Deleting a node pool

To delete a node pool from a user cluster:

  1. Remove its definition from the nodePools section of the user cluster configuration file.

  2. Ensure that there are no workloads running on the affected nodes.

  3. Deploy your changes by running the gkectl update cluster command:

    gkectl update cluster --kubeconfig [ADMIN_CLUSTER_KUBECONFIG] --config [USER_CLUSTER_CONFIG_FILE] --dry-run --yes
    
    where:
    • [ADMIN_CLUSTER_KUBECONFIG]: Specifies the kubeconfig file of your admin cluster.
    • [USER_CLUSTER_CONFIG_FILE]: Specifies the configuration file of your user cluster.
    • --dry-run: Optional flag. Add this flag to view the change only.
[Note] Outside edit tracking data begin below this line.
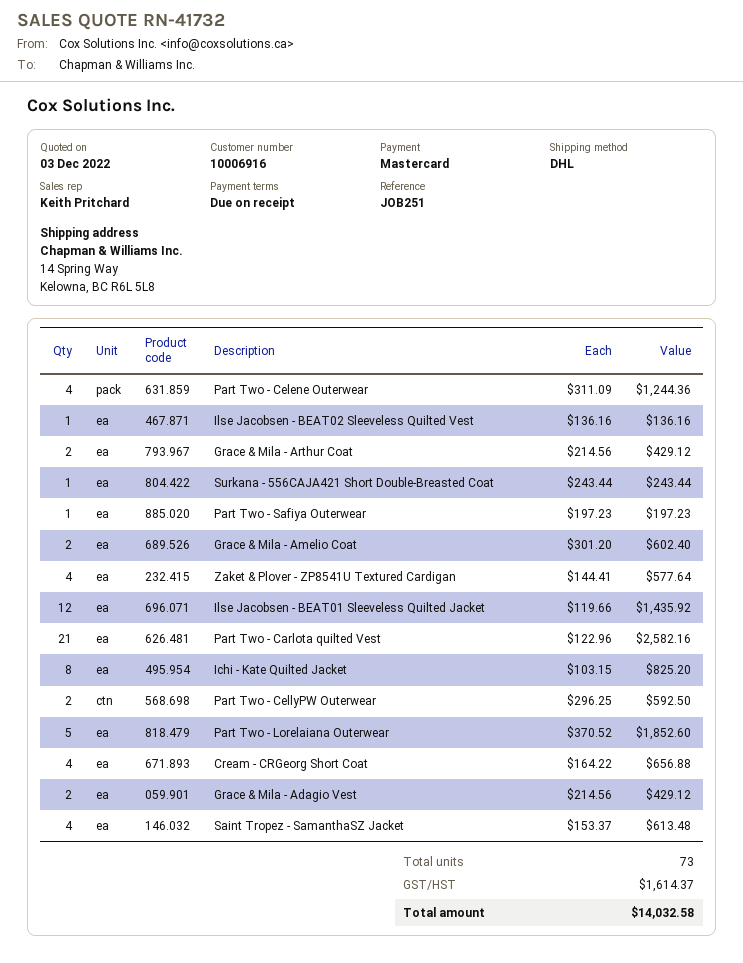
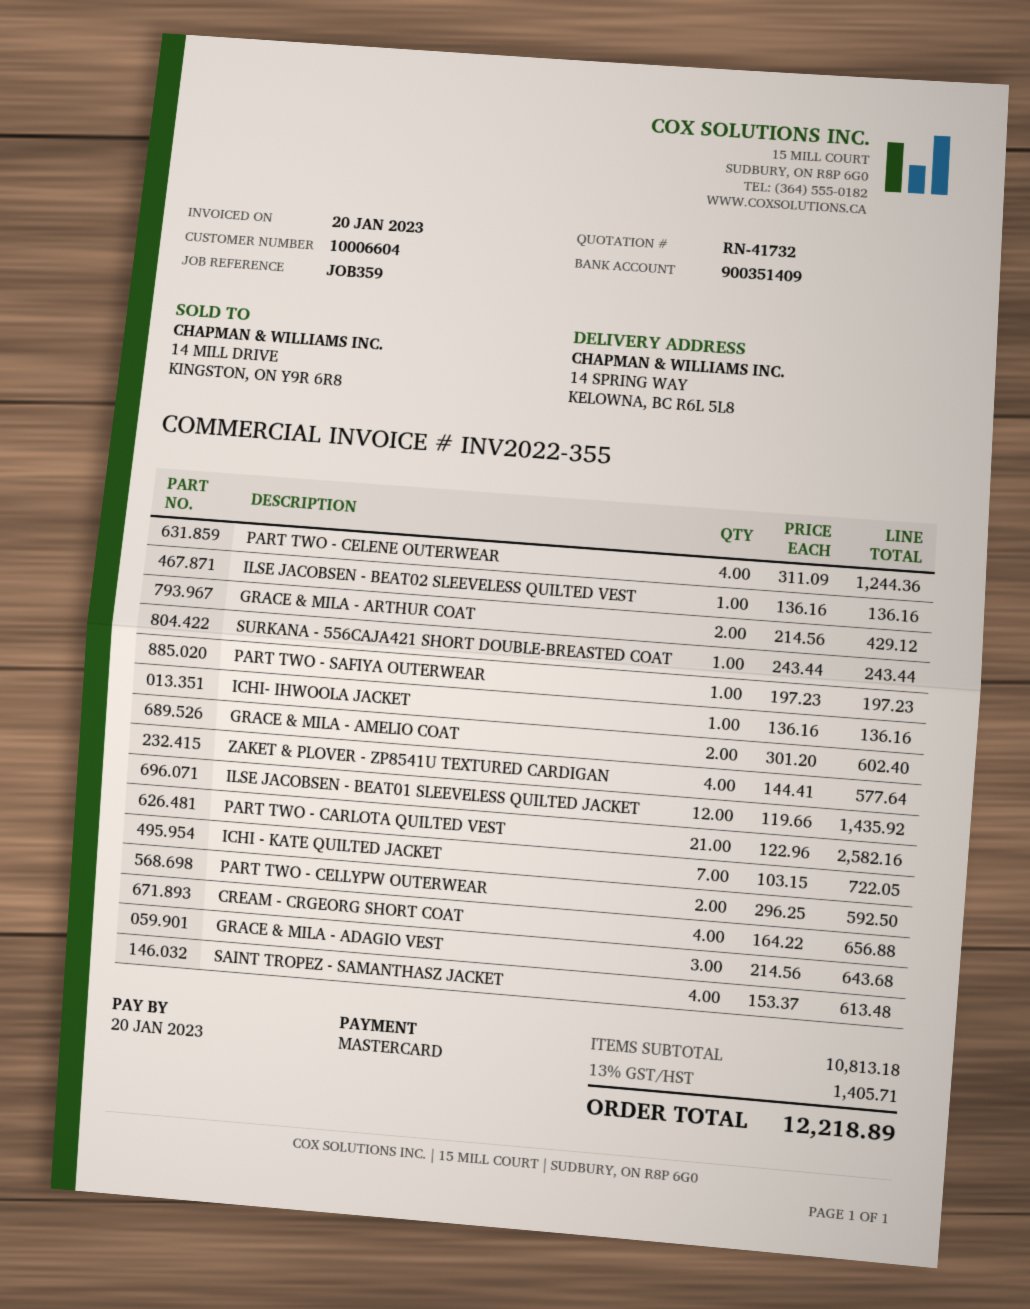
customer number: 10006916 -> 10006604
reference: JOB251 -> JOB359
Ichi - Kate Quilted Jacket: 8 x 103.15 = 825.20 -> 7 x 103.15 = 722.05
Part Two - Lorelaiana Outerwear: 5 x 370.52 = 1852.60 -> none
Grace & Mila - Adagio Vest: 2 x 214.56 = 429.12 -> 3 x 214.56 = 643.68
ICHI- IHWOOLA JACKET: none -> 1 x 136.16 = 136.16
tax: 1614.37 -> 1405.71
total: 14032.58 -> 12218.89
No changes are deployed to the user cluster.
    • --yes: Optional flag. Add this flag to run the command silently. The prompt to verify that you want to proceed is disabled.
  4. Verify that the changes are successful by inspecting all the nodes. Run the following command to list all of the nodes in the user cluster:

    kubectl --kubeconfig [USER_CLUSTER_KUBECONFIG] get nodes -o wide
    

    where [USER_CLUSTER_KUBECONFIG] is the kubeconfig file of your user cluster.

Examples

In the following example configuration, there are four node pools, each with different attributes:

  • pool-1: only the minimum required attributes are specified
  • pool-2: includes vSphere Datastore
  • pool-3: includes bootDiskSizeGB
  • pool-4: includes taints and labels
  • pool-5: includes all attributes
apiVersion: v1
kind: UserCluster
...
# (Required) List of node pools. The total un-tainted replicas across all node pools
# must be greater than or equal to 3
nodePools:
- name: pool-1
  cpus: 4
  memoryMB: 8192
  replicas: 5
- name: pool-2
  cpus: 8
  memoryMB: 16384
  replicas: 3
  vsphere:
    datastore: my_datastore
- name: pool-3
  cpus: 8
  memoryMB: 8192
  replicas: 3
  bootDiskSizeGB: 40
- name: pool-4
  cpus: 4
  memoryMB: 8192
  replicas: 5
  taints:
    - key: "example-key"
      effect: NoSchedule
  labels:
    environment: production
    app: nginx
- name: pool-5
  cpus: 8
  memoryMB: 16384
  replicas: 3
  taints:
    - key: "my_key"
      value: my_value1
      effect: NoExecute
  labels:
    environment: test
  vsphere:
    datastore: my_datastore
  bootDiskSizeGB: 60
...

Troubleshooting

  • In general, the gkectl update cluster command provides specifics when it fails. If the command succeeded and you don't see the nodes, you can troubleshoot with the Diagnosing cluster issues guide.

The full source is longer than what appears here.